What happened when we tried to cure Haruto has been blocked out from my memory. All I could only remember from that day was a blinding flash of light and me screaming Haruto's name. I think I even called out for Otousan.

Though I don't know why.

* * *

When I regained consciousness after that day, Faker was holding me in his arms. His face told me that the experiment failed. I couldn't begin to hide my disappointment from that. But then he just told me that which he'd told me all the time.

"It's going to be alright."

Who was he trying to convince, I wondered. Me, or himself?

* * *

After that day, Dr. Faker spent quite a bit more time at Heartland Tower than he did with his own son. And by 'son,' I mean Haruto. I was never his son. No matter how much I wanted to be his son and an official member of the family, the fact that I wasn't had to be accepted.

It had to be accepted by me.

* * *

I'm eighteen now. I have lost everything again. My little brother, even if by adoption only, has been taken away from me. Not even Galaxy-Eyes, who may have been the monster responsible for my survival ten years ago, could stop that spider boy from taking him away from me.

My illness is starting to catch up with me. Orbital has been taking care of me for a while now, but I doubt he shall be able to do so for much longer. He's never seen me in this much pain before. Such a foolish robot. The only reason he hasn't seen it is because I never let him. He's such a drama queen, that letting him know **I'm** sick would just give him a short-circuit. And then **I'd **be the one responsible for fixing him.

I don't know when that spider boy abducted me. I don't know what he's done to Orbital 7. Heck, I don't even know how he was able to carry me from one place to another without breaking a sweat.

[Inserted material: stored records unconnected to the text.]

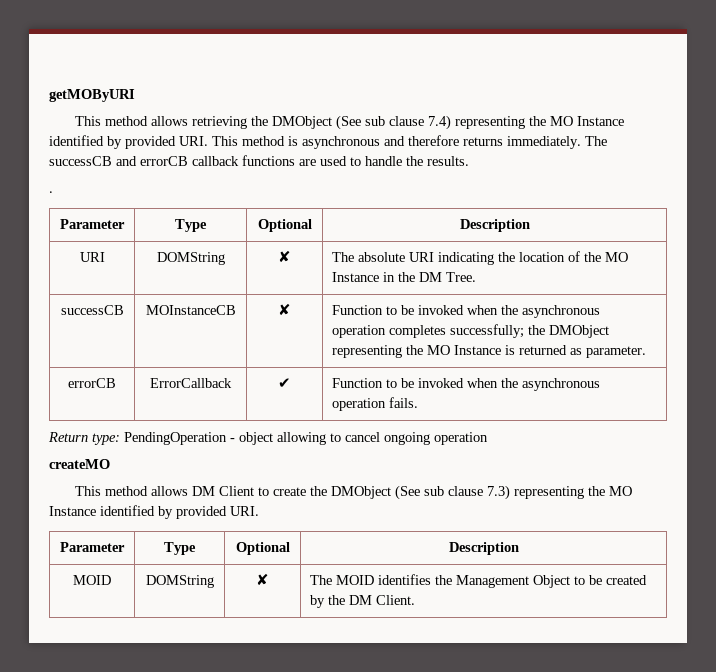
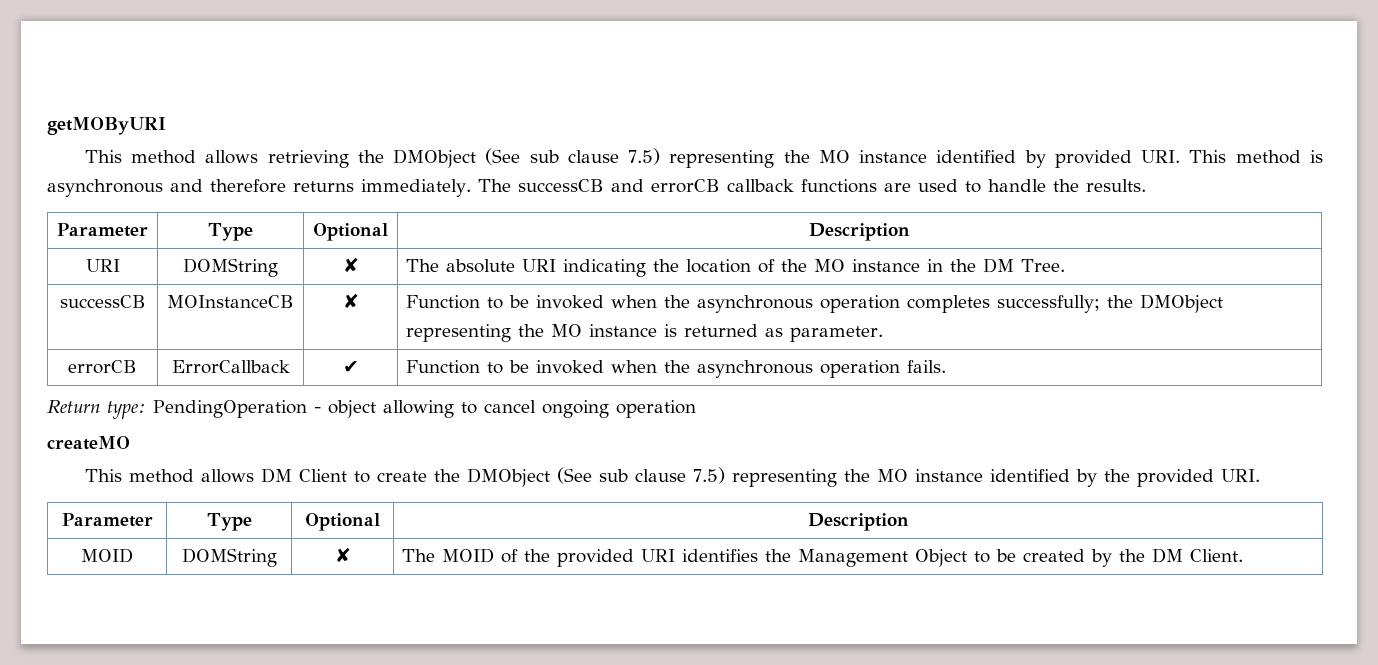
- This method allows retrieving the DMObject (See sub clause 7.4) representing the MO Instance identified by provided URI. This method is asynchronous and therefore returns immediately.
+ This method allows retrieving the DMObject (See sub clause 7.5) representing the MO instance identified by provided URI. This method is asynchronous and therefore returns immediately.
- .
- URI | DOMString | ✘ | The absolute URI indicating the location of the MO Instance in the DM Tree.
+ URI | DOMString | ✘ | The absolute URI indicating the location of the MO instance in the DM Tree.
- successCB | MOInstanceCB | ✘ | Function to be invoked when the asynchronous operation completes successfully; the DMObject representing the MO Instance is returned as parameter.
+ successCB | MOInstanceCB | ✘ | Function to be invoked when the asynchronous operation completes successfully; the DMObject representing the MO instance is returned as parameter.
- This method allows DM Client to create the DMObject (See sub clause 7.3) representing the MO Instance identified by provided URI.
+ This method allows DM Client to create the DMObject (See sub clause 7.5) representing the MO instance identified by the provided URI.
- MOID | DOMString | ✘ | The MOID identifies the Management Object to be created by the DM Client.
+ MOID | DOMString | ✘ | The MOID of the provided URI identifies the Management Object to be created by the DM Client.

All I know is...he's forced me to relive my worst nightmare.

Before me is my adoptive father, Dr. Faker. He's dead. I give him a shake. I call his name. I wait for him to wake up, telling me that everything's going to be alright again. But I get nothing. All I'm getting from this is an attack.

"Dr. Faker...if you..." I start to breathe. "If you won't save Haruto, who will!?"

That spider boy heard my cry. He heard what I had called Dr. Faker.

Not 'Father.'

'Dr. Faker.'

My slip is obvious. I can only cover it up with an 'It's none of your business.'

* * *

He challenges me to a duel, something I accept, seeing as how winning means saving Haruto. Then I discover my real opponent.

My own little brother.

I can only scream his name.

Then I could hear Dr. Faker's line again.

"Everything's going to be alright."

My adoptive father, dead. My adoptive little brother, fighting against me. My body, working against me. My entire world is crashing down on me.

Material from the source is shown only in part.